T. Natschlaeger, W. Maass, and A. Zador


Experimental data show that biological synapses behave quite differently from the symbolic synapses in common artificial neural network models. Biological synapses are dynamic, i.e., their ``weight'' changes on a short time scale by several hundred percent in dependence of the past input to the synapse. Here we describe a general model of computation that exploits dynamic synapses, and use a backpropagation-like algorithm to adjust the synaptic parameters. We show that such gradient descent suffices to approximate a given quadratic filter by a rather small neural system with dynamic synapses. We demonstrate that with this approach the nonlinear filter considered in (Back and Tsoi, 1993) can be approximated slightly better than by their model.
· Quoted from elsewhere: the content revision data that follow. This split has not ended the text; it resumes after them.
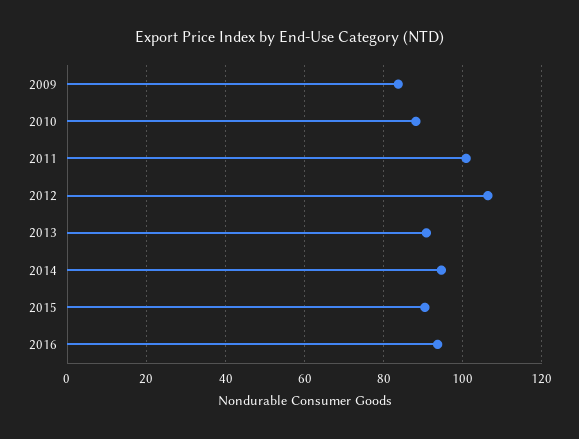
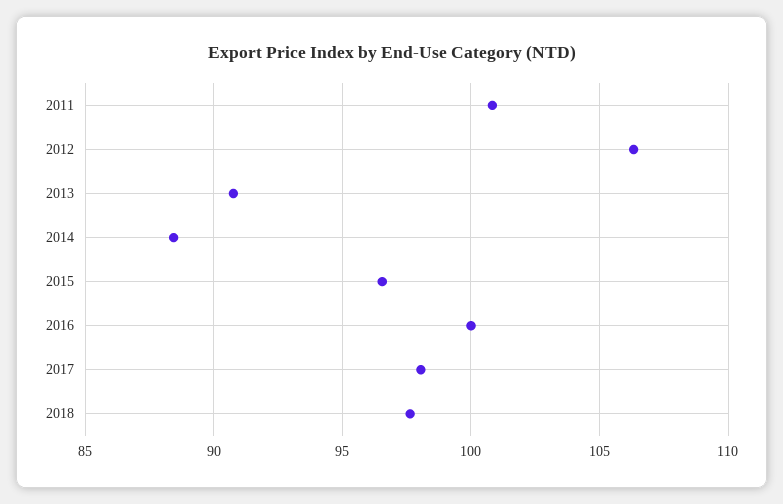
2009: 84 -> none
2010: 88 -> none
2014: 94 -> 88.5
2015: 90 -> 96.5
2016: 94 -> 100
2017: none -> 98
2018: none -> 97.5

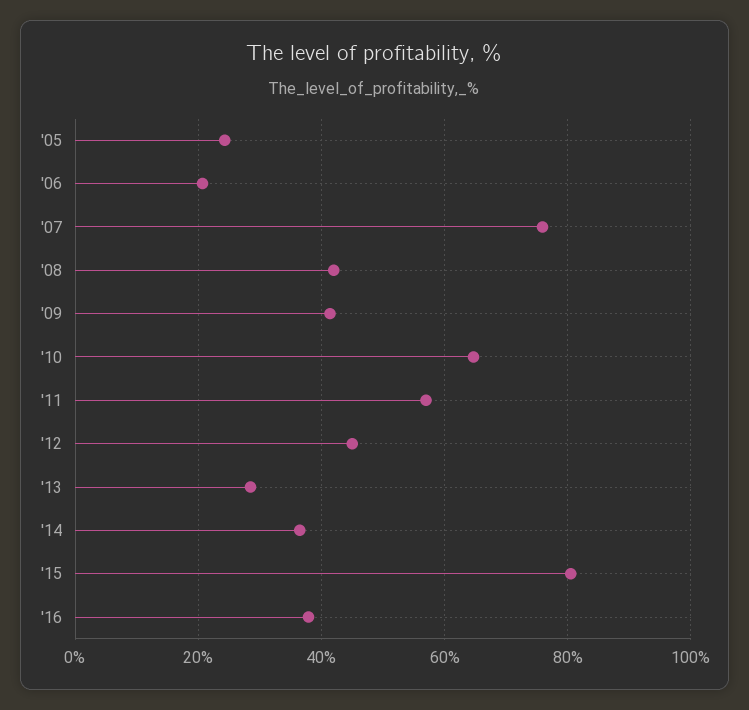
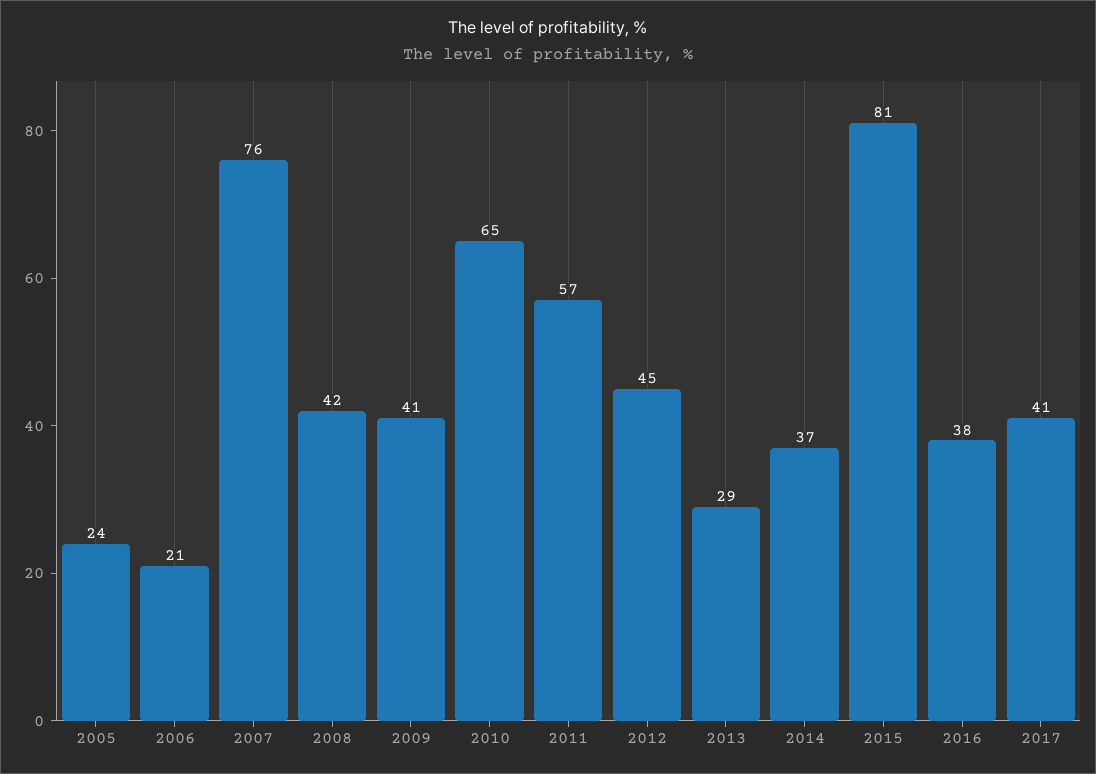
2017: none -> 41

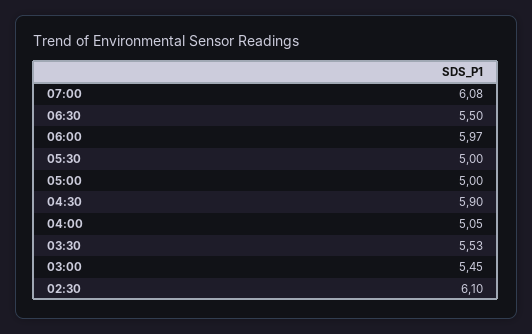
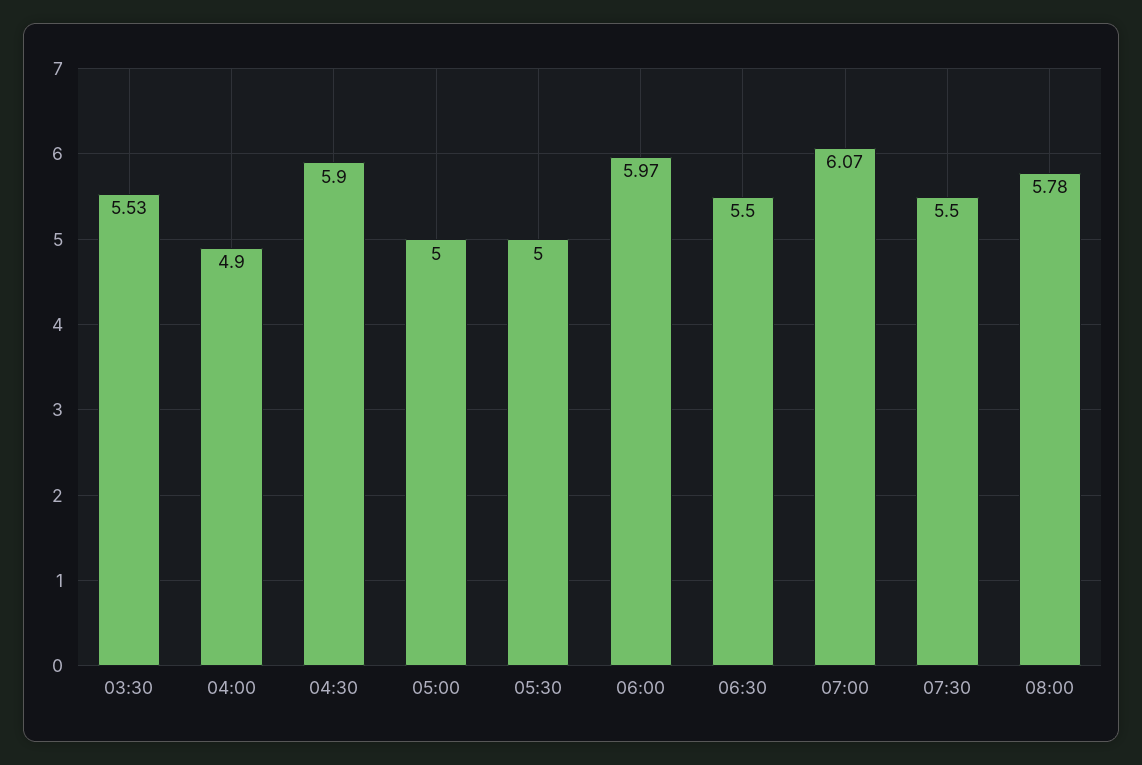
07:00: 6.08 -> 6.07
04:00: 5.05 -> 4.9
03:00: 5.45 -> none
02:30: 6.1 -> none
07:30: none -> 5.5
08:00: none -> 5.78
Our numerical results are complemented by theoretical analysis which show that even with just a single hidden layer such networks can approximate a surprisingly large class of nonlinear filters: all filters that can be characterized by Volterra series. This result is robust with regard to various changes in the model for synaptic dynamics.

Reference: T. Natschlaeger, W. Maass, and A. Zador. Efficient temporal processing with biologically realistic dynamic synapses. Network: Computation in Neural Systems, 12:75-87, 2001.